How many emotional breakdowns have you had this week?
I’ve had at least two and by the way, I’m writing this on a Tuesday. These past few weeks I’ve found myself googling more than once, “daily devotional for stress,” “stress relieving activities,” and “how does stress affect your health?” I even wrote two articles on the topic of stress, so why am I still having this issue? I’m still taking criticism harshly, I’m still struggling to keep up with classes and work, not to mention a social life.
Still calling family and having nothing good to say in response to “how are you?” If I’ve had two devotionals published already, why am I compelled to write another?
Here’s why. I’ve been attending church more often, reading the bible more, praying throughout the day, and constantly reminding myself of His sovereignty. Because of this, I’m a greater target for a spiritual attack. This is when Satan tries to tell me that God is the source of my trouble.
It’s as if he is saying, “You’ve been asking your God for help, but He isn’t helping you, so give up and stop relying on Him.” Satan may say this to you, but Deuteronomy 31:6 says “Be strong and courageous. Do not be afraid or terrified because of them, for the Lord your God goes with you; he will never leave nor forsake you.”
Contrary to what Satan wants, the more troubles I face and the more stress I’m under, the more I’m reliant on God, the more I’m closer to Jesus. Nothing in this world has the power to break me, pull me, or separate me from God. Though the world may mock me, hate what I believe, hate what I write, frankly, my dear I don’t give a damn.
It’s easy for me to sit at a computer inside, out of the cold, and type this out while sipping hot coffee and feeling in control for a little while. I may have forgotten exactly what happened the other morning when the sun hadn’t risen yet and someone was already yelling in my face. I may have allowed their disappointment in me to ruin my morning. I allowed it to add to my ever-present pile of stress.
It’s easy now, but it wasn’t easy then. And it won’t always be easy. This is why I’m here now. I’m here because I need to remind those who read my articles, and remind myself, that God is our refuge, He is our strength. This is why I continually read Ephesians 6:11-2, Put on the full armor of God so that you can take your stand against the devil’s schemes.

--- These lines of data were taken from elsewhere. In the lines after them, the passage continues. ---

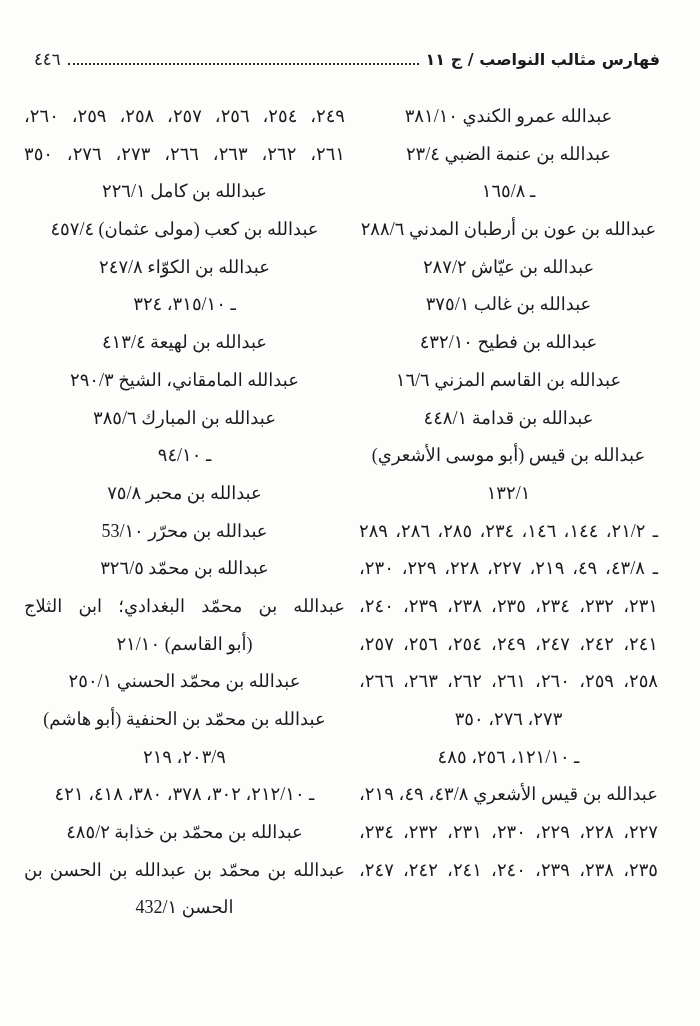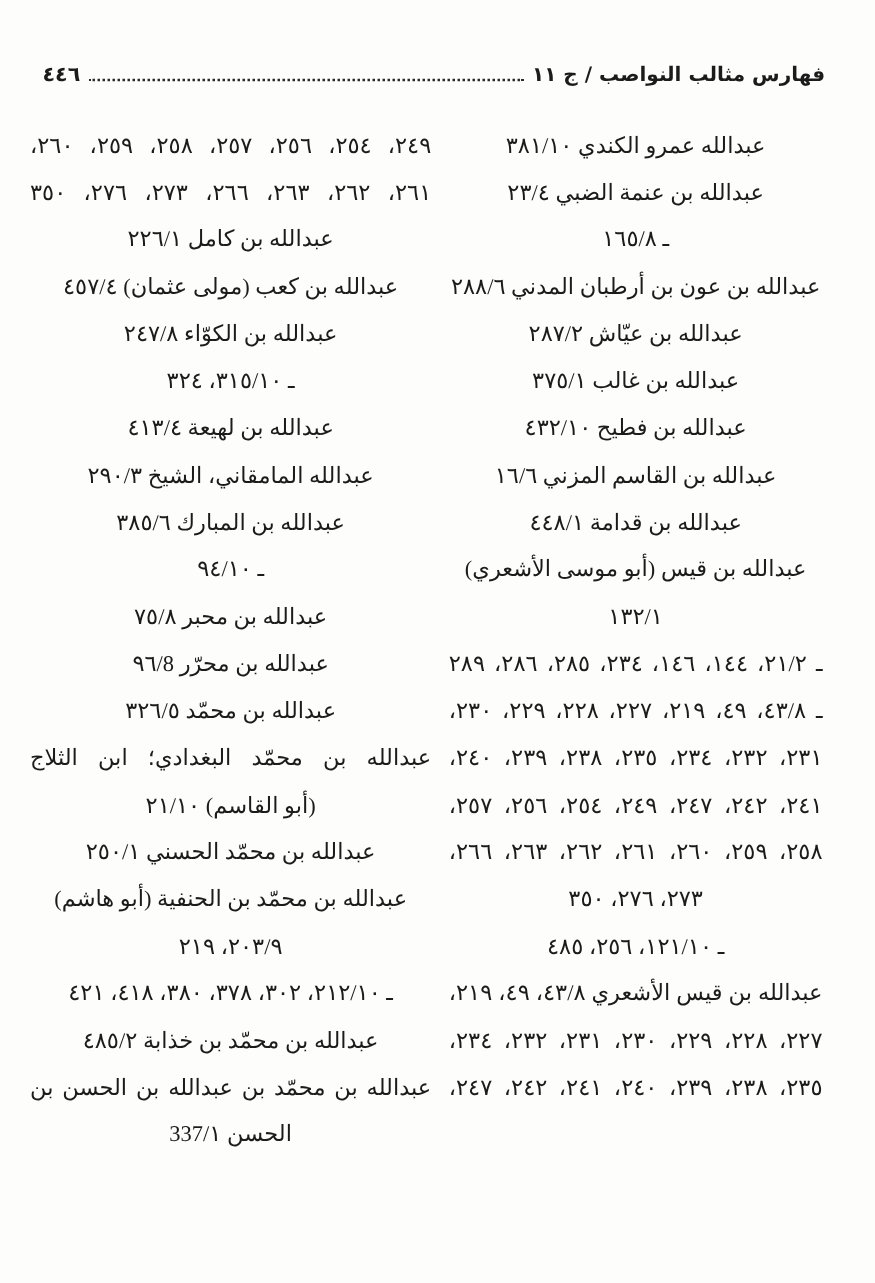"٤٤٦" .page-num { font-weight: bold -> normal }
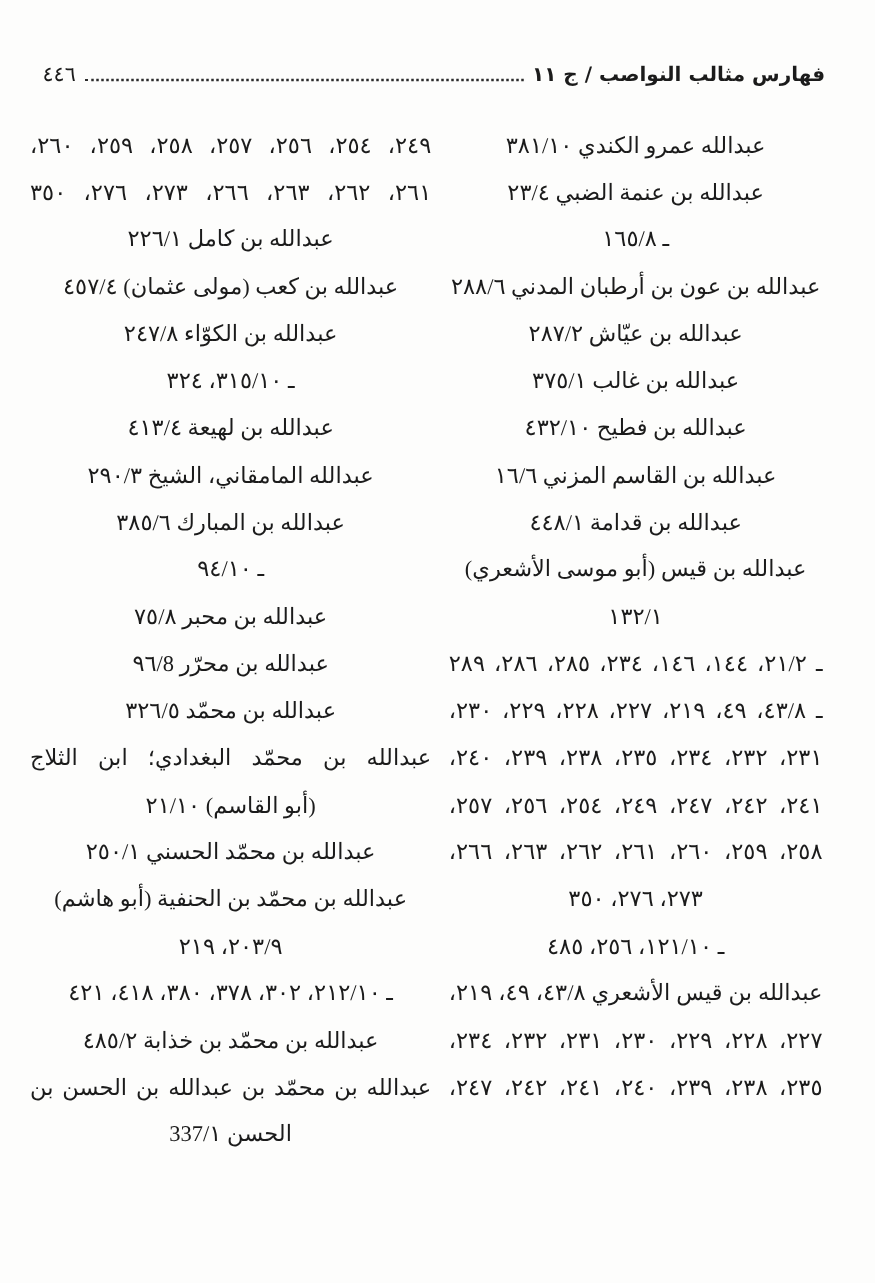"عبدالله بن محرّر ٩٦/8" div.line { text: ٩٦/8 -> 53/١٠ }
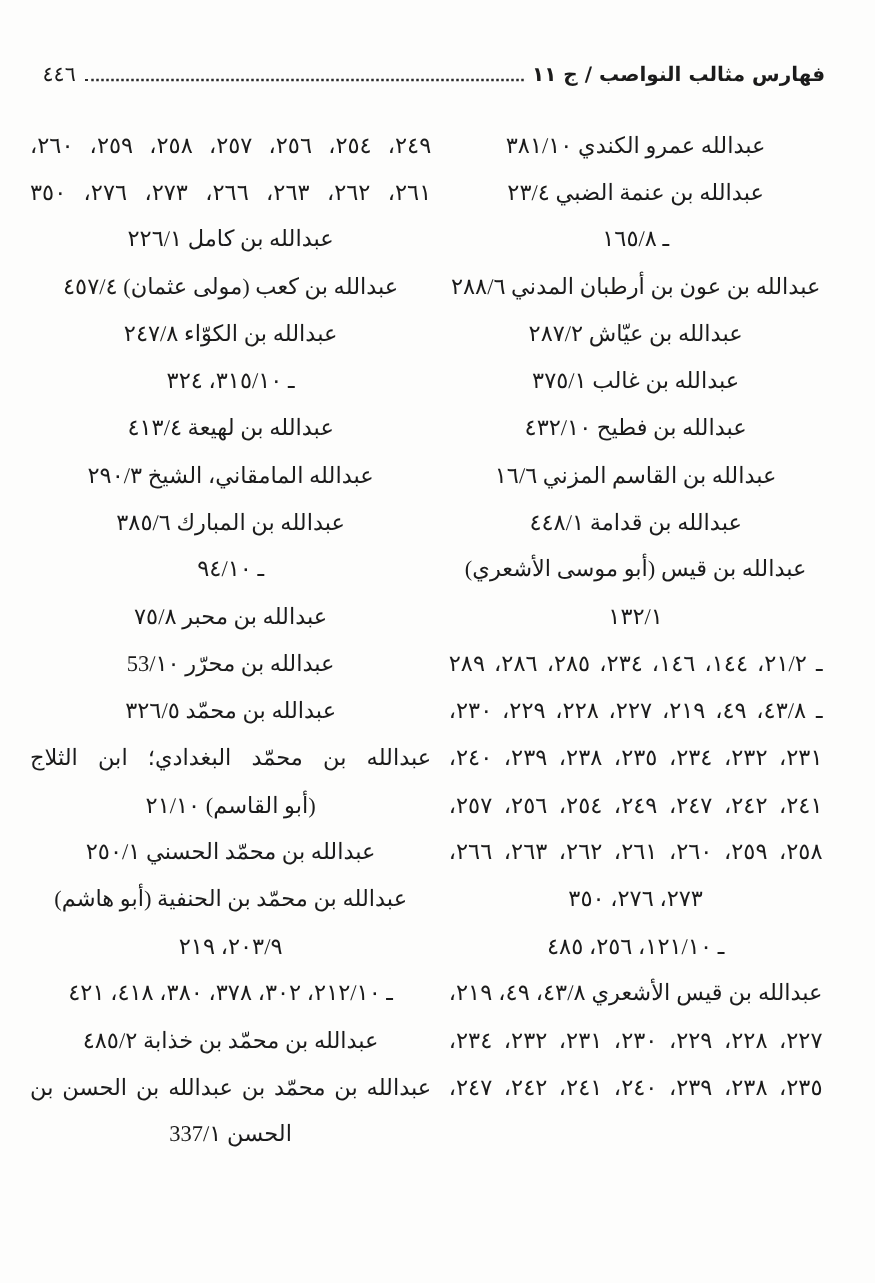"الحسن 337/١" div.line { text: 337/١ -> 432/١ }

For our struggle is not against flesh and blood, but against the rulers, against the authorities, against the powers of this dark world and against the spiritual forces of evil in the heavenly realms. Therefore put on the full armor of God, so that when the day of evil comes, you may be able to stand your ground, and after you have done everything, to stand.”
I dearly hope not, because in writing these articles, I remind myself that God is sovereign. He can carry my burden, I can hand over the things that stress me out. He wants me to hand it over. So do it, just hand over control to Jesus.